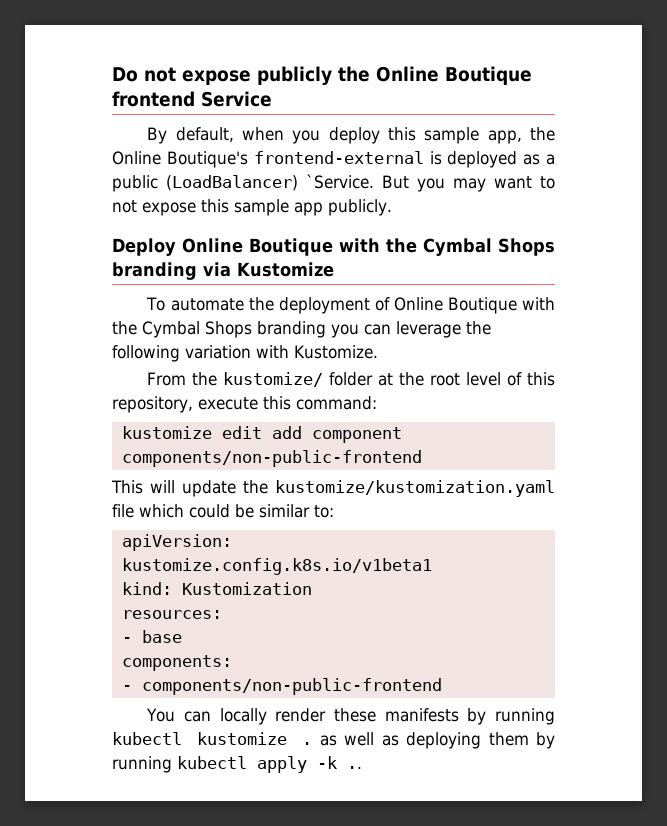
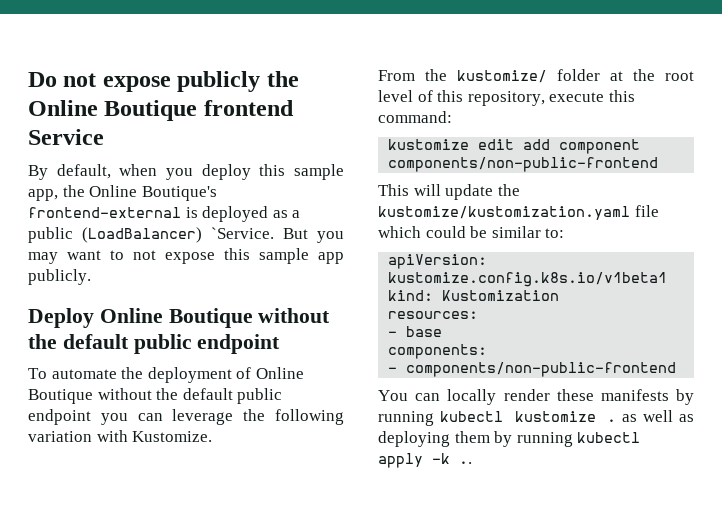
- Deploy Online Boutique with the Cymbal Shops branding via Kustomize
+ Deploy Online Boutique without the default public endpoint
- To automate the deployment of Online Boutique with the Cymbal Shops branding you can leverage the following variation with Kustomize.
+ To automate the deployment of Online Boutique without the default public endpoint you can leverage the following variation with Kustomize.

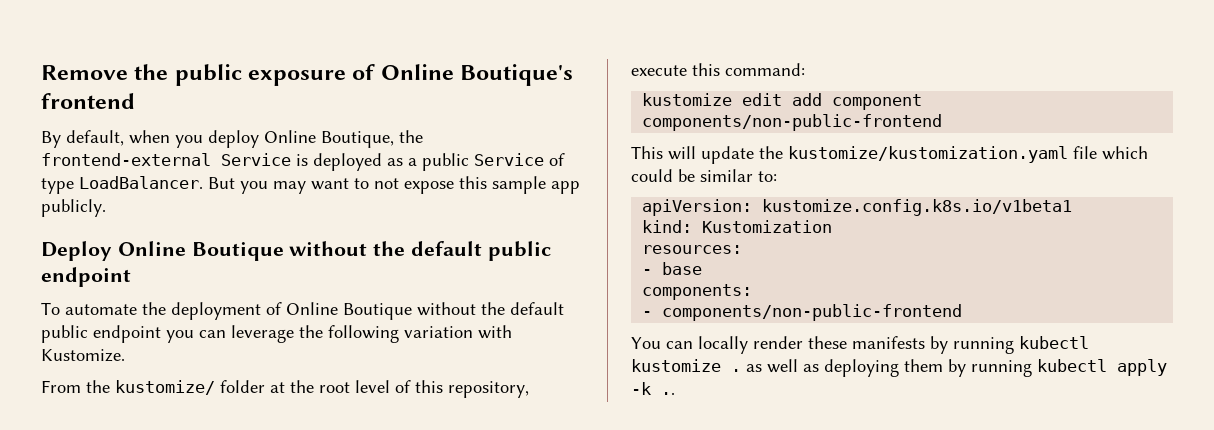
- Do not expose publicly the Online Boutique frontend Service
+ Remove the public exposure of Online Boutique's frontend
- By default, when you deploy this sample app, the Online Boutique's frontend-external is deployed as a public (LoadBalancer) `Service.
+ By default, when you deploy Online Boutique, the frontend-external Service is deployed as a public Service of type LoadBalancer.

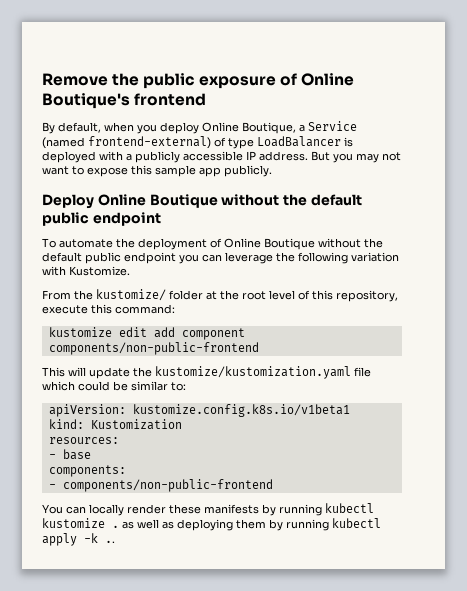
- By default, when you deploy Online Boutique, the frontend-external Service is deployed as a public Service of type LoadBalancer.
+ By default, when you deploy Online Boutique, a Service (named frontend-external) of type LoadBalancer is deployed with a publicly accessible IP address.
- But you may want to not expose this sample app publicly.
+ But you may not want to expose this sample app publicly.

◇ ◇ ◇ ◇

Description of the task:
Answer only with how many lines in the records include "leverage".

Solution for this exercise:
2